NASMHPD's key initiative is advocating to government leaders to improve behavioral health services by promoting access to high-quality services and reforming our nation's healthcare delivery system. Our public policy staff ensures that we advocate for key federal legislation and regulations.
Mentally Ill Offender Treatment and Crime Reduction Act of 2004 (MIOTCRA), P.L. 108-732, 118 STATS 2327-2336 , passed unanimously by Congress and signed by President George W. Bush on October 30, 2004. MIOTCRA provides grant funding to states/territories, local jurisdictions and organizations to facilitate programs that provide collaboration among criminal justice and behavioral health systems to ensure access to treatment and services for adults or juveniles with a mental illness or co-occurring addiction disorders who are in the criminal justice systems. The grants have funded a variety of best practices programs, such as mental health courts and crisis intervention teams.

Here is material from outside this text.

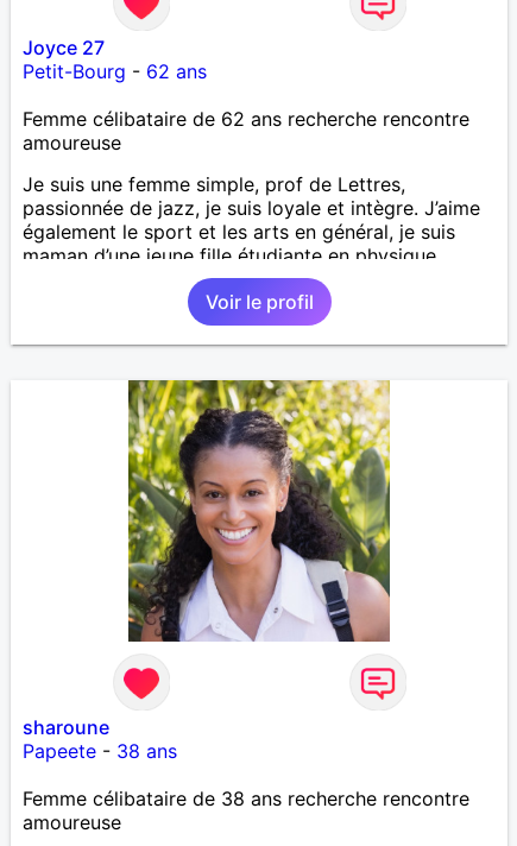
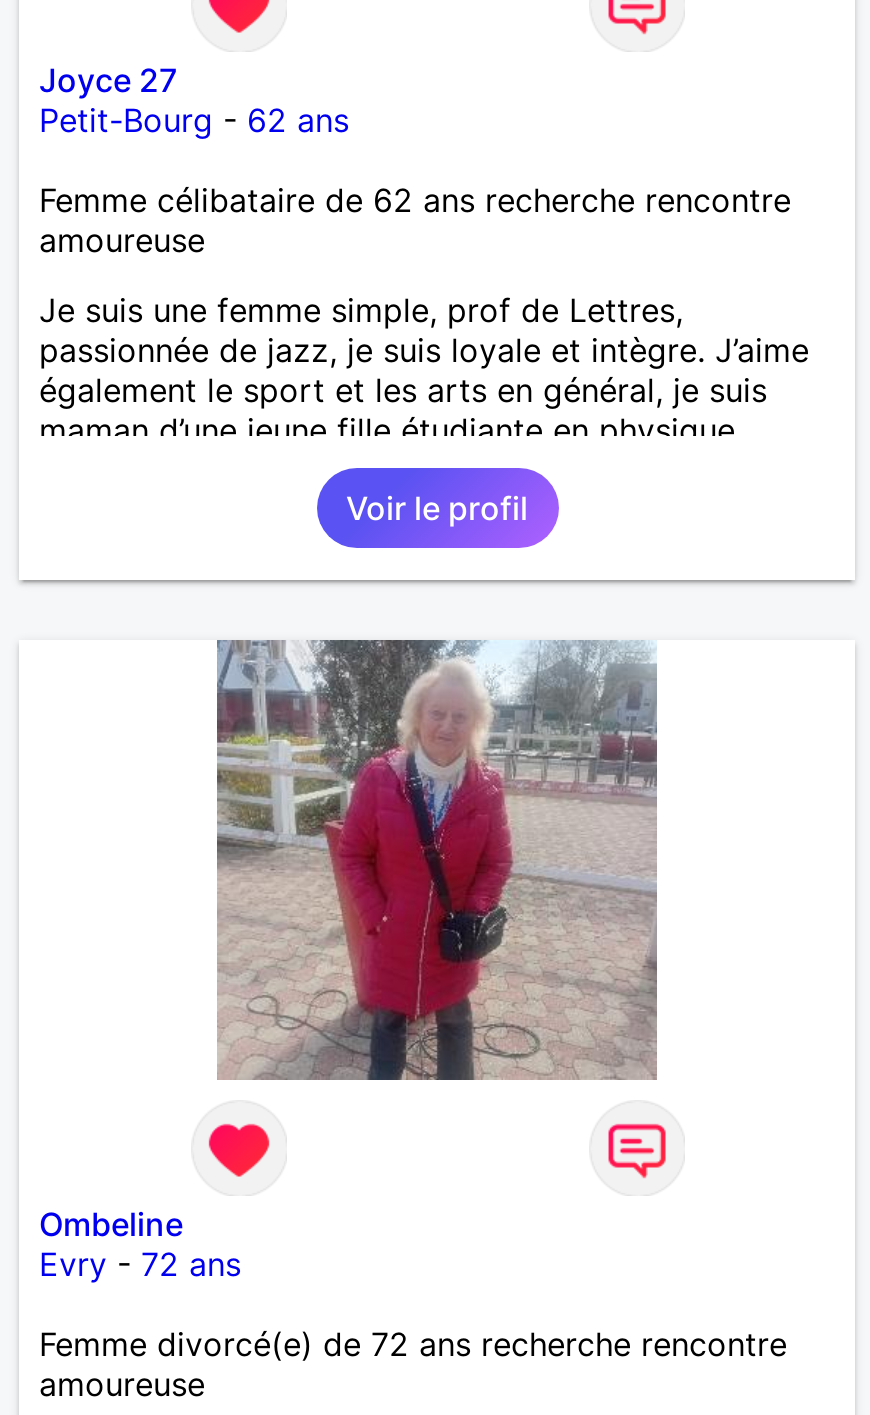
[127,379,391,642] [image] -> [215,638,659,1082] [image]
[23,715,177,763] sharoune | Papeete - 38 ans -> [39,1204,241,1284] Ombeline | Evry - 72 ans
[23,786,469,810] Femme célibataire de 38 ans recherche rencontre -> [39,1324,787,1364] Femme divorcé(e) de 72 ans recherche rencontre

On March 22, 2012, NASMHPD and NASADAD jointly sponsored a Congressional briefing on the impact of the state budget crisis and treatment gap on the public mental health and addiction treatment systems across the United States. During the briefing, a panel of mental health and addiction experts described the impact of state budget cuts on the behavioral health system and impact on persons recovering from mental health and addiction disorders and other community sectors, such as law enforcement, emergency departments, and the healthcare delivery system.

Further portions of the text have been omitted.